Thank you! I decided to normalize the vector that I get from maxPnt - minPnt and it gives me a fairly good result, but now I want to test it with a big number of positions. However, I’m not going to type them in one by one because they’re 390 lines! I tried to use this, but it’s not working:

with open("packing/pack3-"+str(N)+".txt") as data:
			for first, second, third in data:
				points = Point3(first, second, third)

But it returns me “ValueError: too many values to unpack”. I don’t get the nature of this error, or maybe I’m not that experienced with Python, but I also can’t find the answer. I decided to iterate through the file 3 values at a time, in order to fill a Point and put it in the list. Since they’re 390, it should repeat itself 130 times, but I don’t know what I am doing wrong. This is the list that I’m talking about - http://neilsloane.com/packings/dim3/pack.3.130.txt

EDIT: I’m getting closer:

with open("packing/pack3-"+str(N)+".txt") as data:
			for line in data:
				lines.append(line)
			for n in range(3, 390, 3):
				points[n/3-1] = lines[n-3:n]
			print points

Why are you doing that, if I may ask? That should result in a vector that always has a length of 1, and since your objects are spheres, and thus are likely to produce a cubic bounding box, I would expect this to result in the same vector regardless of the actual size of the sphere…

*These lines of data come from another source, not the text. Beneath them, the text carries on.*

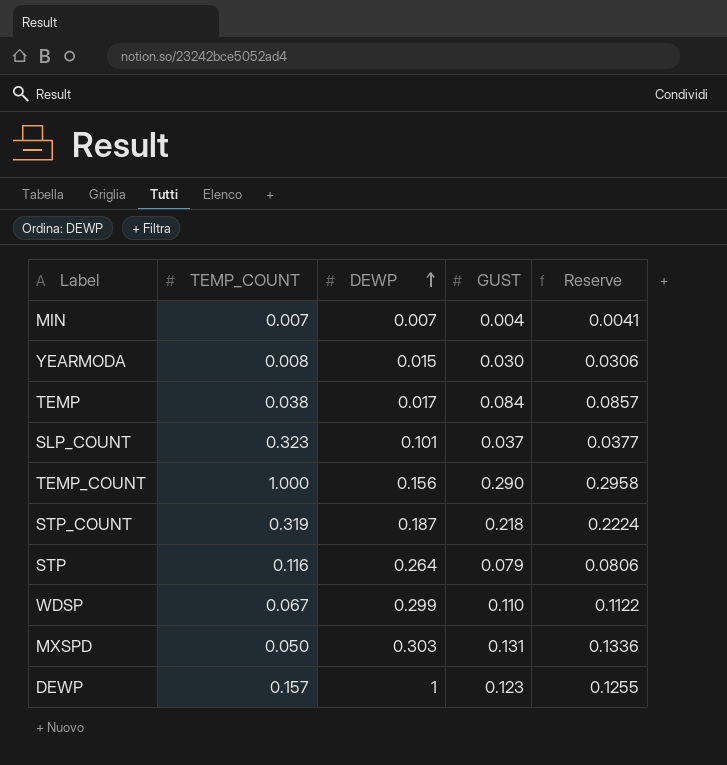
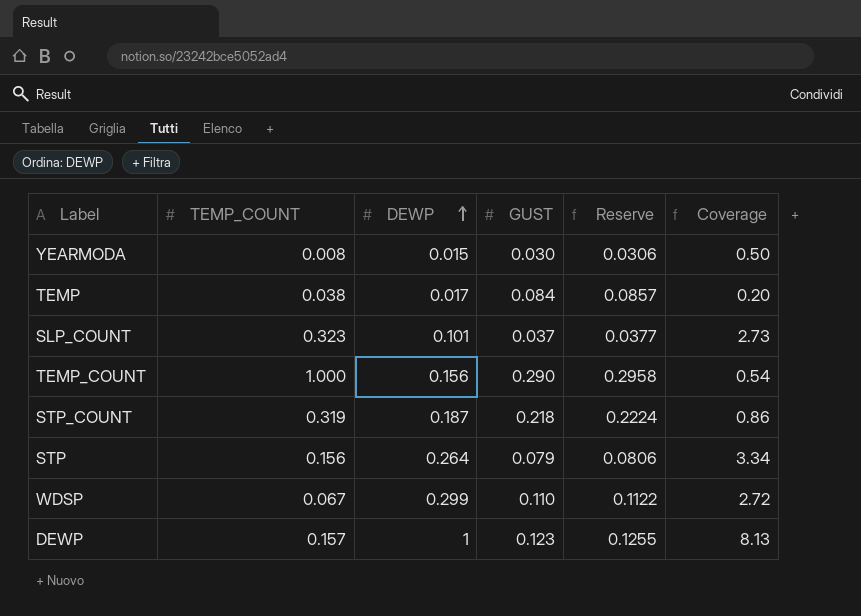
column Coverage | formula: none -> [DEWP] / [GUST]
row MIN: 0.007 | 0.007 | 0.004 | 0.0041 -> none
row MXSPD: 0.050 | 0.303 | 0.131 | 0.1336 -> none
STP | TEMP_COUNT: 0.116 -> 0.156

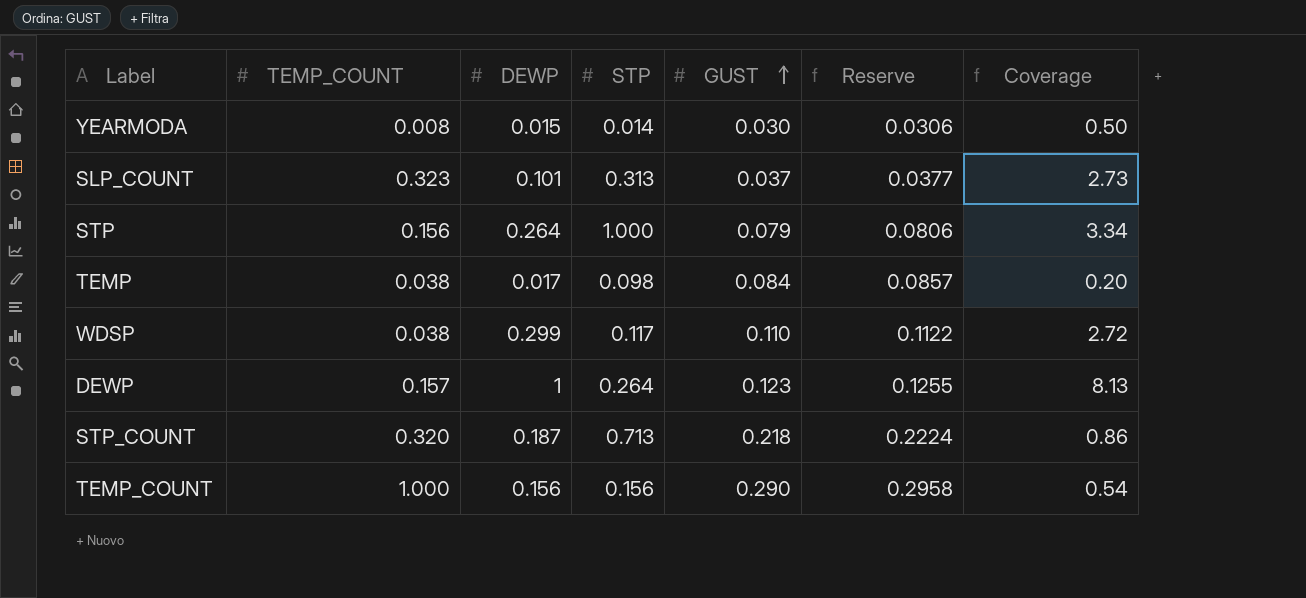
row order: DEWP ascending -> GUST ascending
column STP | position: none -> 4
WDSP | TEMP_COUNT: 0.067 -> 0.038
STP_COUNT | TEMP_COUNT: 0.319 -> 0.320

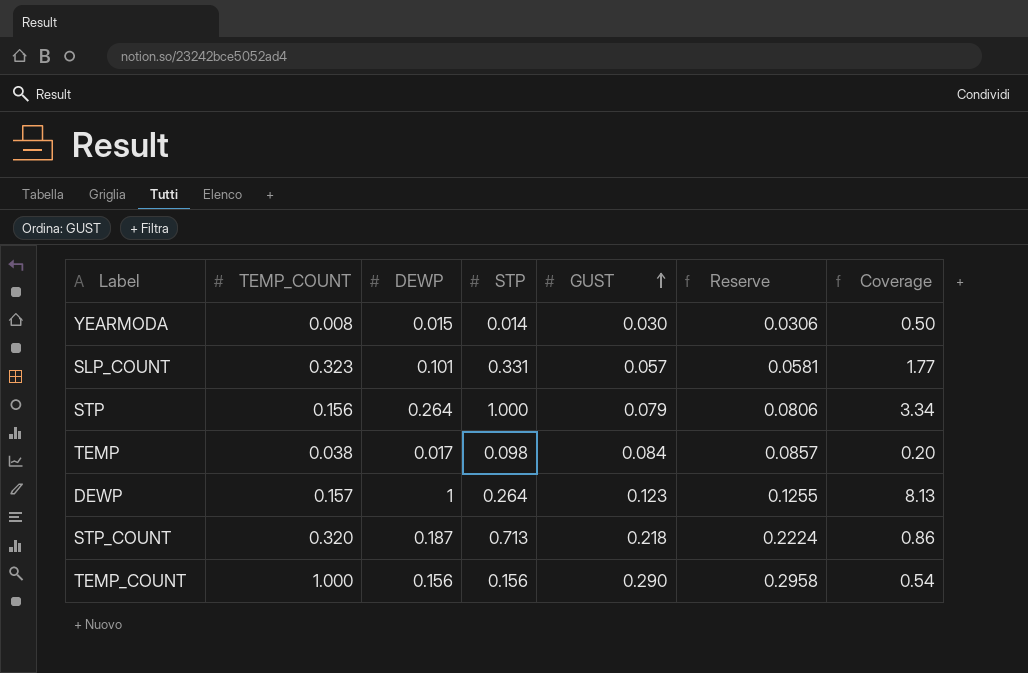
row WDSP: 0.038 | 0.299 | 0.117 | 0.110 | 0.1122 | 2.72 -> none
SLP_COUNT | STP: 0.313 -> 0.331
SLP_COUNT | GUST: 0.037 -> 0.057
SLP_COUNT | Reserve: 0.0377 -> 0.0581
SLP_COUNT | Coverage: 2.73 -> 1.77

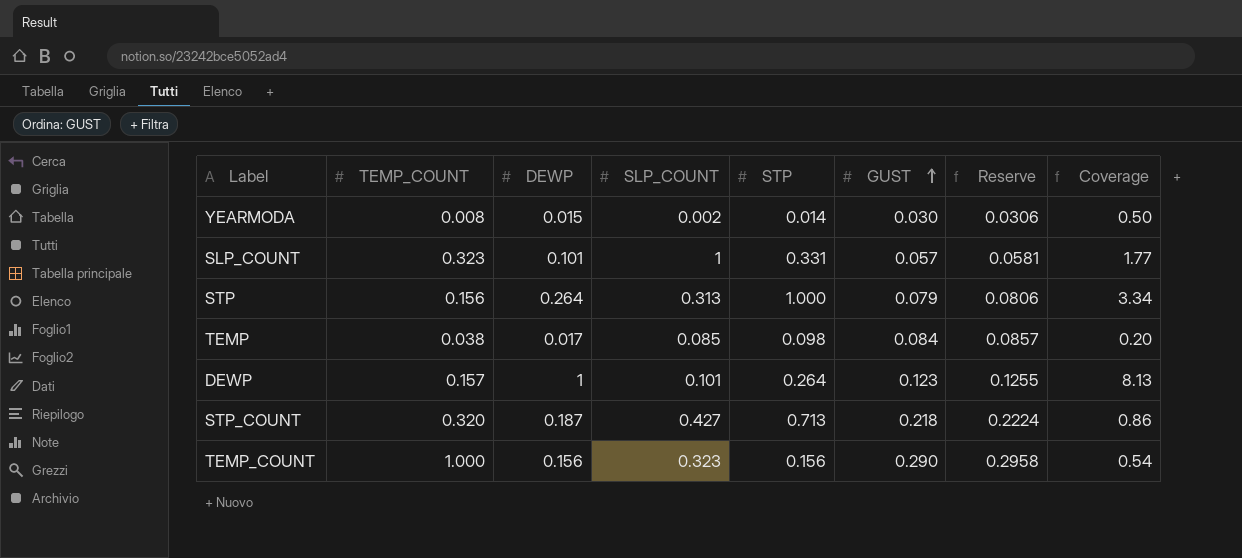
column SLP_COUNT | position: none -> 4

(If you want to check this for yourself, replace your spheres with a custom sphere-model of much larger size, and have your program print the calculated size.)

This is nearing the edges of my own knowledge of Python, but as I understand it, the syntax that you used–“for a, b, c, etc. in data”–considers each element of “data” to be itself a sequence of some sort (list, string, tuple, etc.), and “unpacks” the contents of each element of data into a, b, c, etc. However, this requires that there be the right number of variables on the left-hand side for the contents of each element of data.

For example, this should work, I believe:

test = ["cat", "mew", "paw"]
for a, b, c in test:
    print a
    print b
    print c
    print "====="

Which should print:

c
a
t
=====
m
e
w
=====
p
a
w
=====

Your second approach makes sense, however–there are other, cleverer ways with Python, I believe, but I’m not sufficiently familiar with them that I feel comfortable in recommending them. You’ll presumably want to convert the textual data in the file into actual floats–it’s possible that Point3 can do this automatically, but if not, you can convert a string to a float simply by calling “float(myString)”, where “myString” is the variable containing your string.

def sphereTargets(self, N):
	
		coordinates = []
		angles = []
		points = {}
		targets = {}
		
		with open("packings/pack3-"+str(N)+".txt") as data:
			unpack = [coordinates.append(float(lines)) for lines in data]
		
		with open("packings/angles.txt") as file:
			unpack = [angles.append(float(digits[8:20])) for digits in file]
				
		for n in range(3, N * 3 + 3, 3):
			points[n/3-1] = Point3(coordinates[n-3], coordinates[n-2], coordinates[n-1])
		
		for n in range(N):
			
			# Load the models and their textures
			targets[n] = loader.loadModel("/c/Panda3D-1.8.1/samples/Solar-System/models/planet_sphere")
			target_tex = loader.loadTexture("/c/Panda3D-1.8.1/samples/Solar-System/models/mercury_1k_tex.jpg")
			targets[n].setTexture(target_tex, 1)
			
			# Find the radius of the small spheres
			angleRad = angles[N-13] * math.pi/180.0
			cscAngle = 1.0/math.sin(angleRad/2.0)
			radius = 1.0/(cscAngle - 1.0)
			
			# And position them around the sphere
			targets[n].reparentTo(render)
			targets[n].setScale(radius/2)
			targets[n].setPos(points[n])

Ok, this works for me. I went to the Wolfram Math page for Spherical Code and learned that the above works for 13 spheres or more, and that there are specific distributions for a number of spheres below 13, such as the vertices of the platonic solids. Sorry for all the trouble, but it was nice having your input.